• What you are asked to do
When a line of the material has the word "align" in it, copy that line.

==========

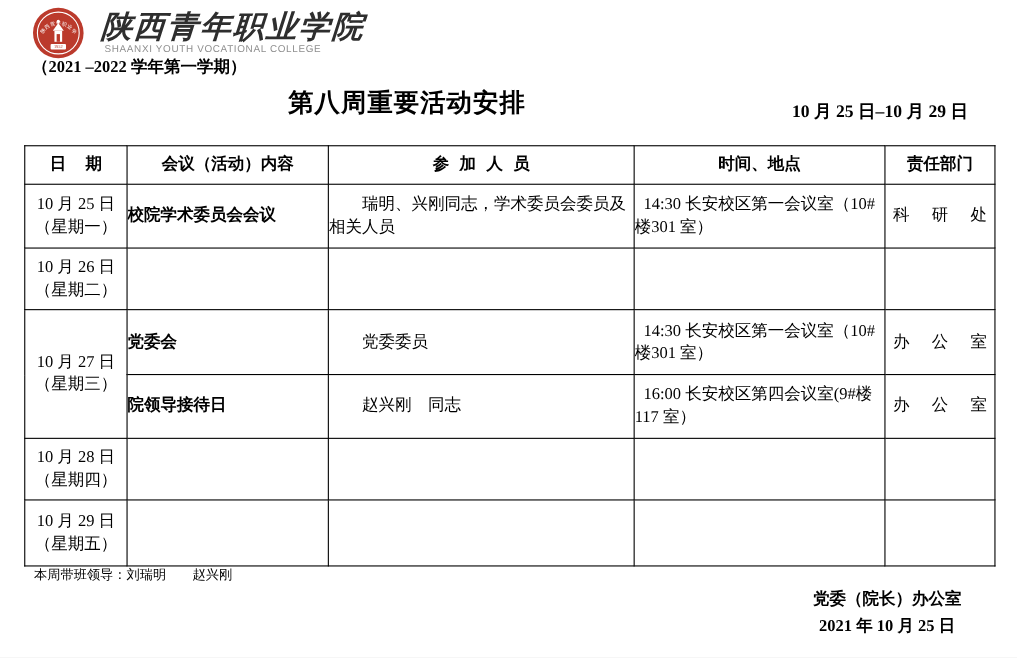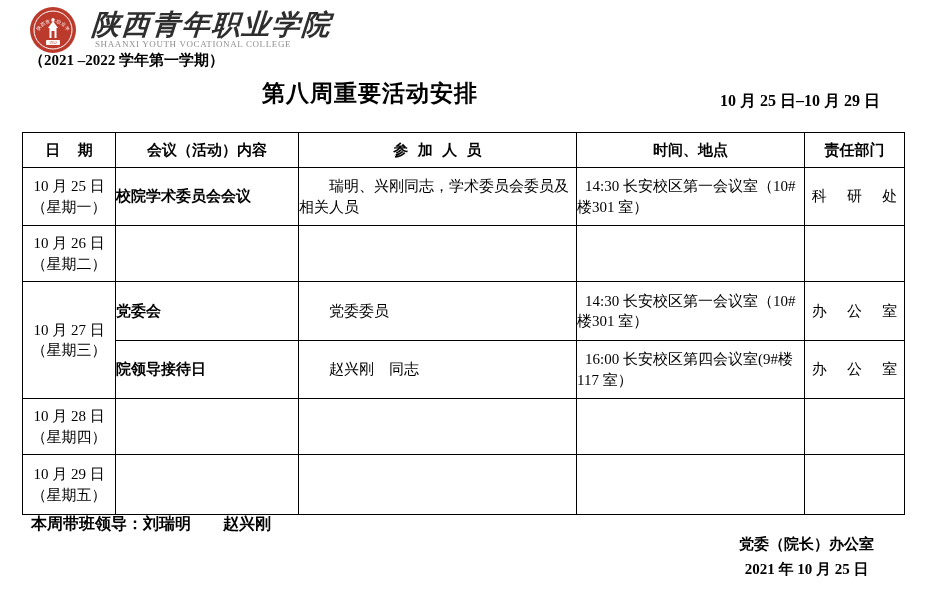--- a/index.html
+++ b/index.html
@@ -10,21 +10,21 @@
   }
   
   .seal{position:absolute;left:29px;top:6px;width:48px;height:48px;}
   .cal-name{
     position:absolute;left:92px;top:6px;width:240px;
     font-size:28px;font-weight:700;font-style:italic;letter-spacing:2px;color:#2e2e2e;
     transform:skewX(-4deg);white-space:nowrap;
   }
   .en-name{
     position:absolute;left:95px;top:39px;
-    font-family:Liberation Serif, serif;
+    font-family:Liberation Sans, sans-serif;
     font-size:9px;color:#8f8f8f;letter-spacing:0.6px;white-space:nowrap;
   }
   .semester{position:absolute;left:29px;top:51px;font-size:15px;font-weight:700;white-space:nowrap;}
   .doc-title{position:absolute;left:0;top:78px;width:740px;text-align:center;
     font-size:23px;font-weight:700;letter-spacing:1px;}
   .date-range{position:absolute;right:46px;top:91px;font-size:16px;font-weight:700;white-space:nowrap;}
   
   table.sched{
     position:absolute;left:22px;top:132px;width:882px;
     border-collapse:collapse;table-layout:fixed;
@@ -47,21 +47,21 @@
   td.cell-part{
     text-align:left;padding:2px 4px;font-size:13.5px;
   }
   td.cell-part .ind{text-indent:2em;}
   td.cell-time{
     text-align:left;padding:2px 6px;font-size:13.5px;
   }
   td.cell-time .ind{text-indent:8px;}
   td.cell-dept{text-align:center;word-spacing:1.1em;font-size:15px;}
   
-  .duty-line{position:absolute;left:31px;top:514px;font-size:16px;font-weight:700;white-space:nowrap;}
+  .duty-line{position:absolute;left:31px;top:514px;font-size:12px;font-weight:400;white-space:nowrap;}
   .sign-block{position:absolute;right:52px;top:535px;text-align:center;font-weight:700;font-size:15px;margin-left:20px;}
   .sign-block .line{margin-bottom:6px;white-space:nowrap;}
 </style>
 </head>
 <body>
 
 <div class="page">
 
   <div class="seal">
     <svg width="48" height="48" viewBox="0 0 48 48">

==========

• Answer to the exercise
   .doc-title{position:absolute;left:0;top:78px;width:740px;text-align:center;
     text-align:left;padding:2px 4px;font-size:13.5px;
     text-align:left;padding:2px 6px;font-size:13.5px;
   td.cell-dept{text-align:center;word-spacing:1.1em;font-size:15px;}
   .sign-block{position:absolute;right:52px;top:535px;text-align:center;font-weight:700;font-size:15px;margin-left:20px;}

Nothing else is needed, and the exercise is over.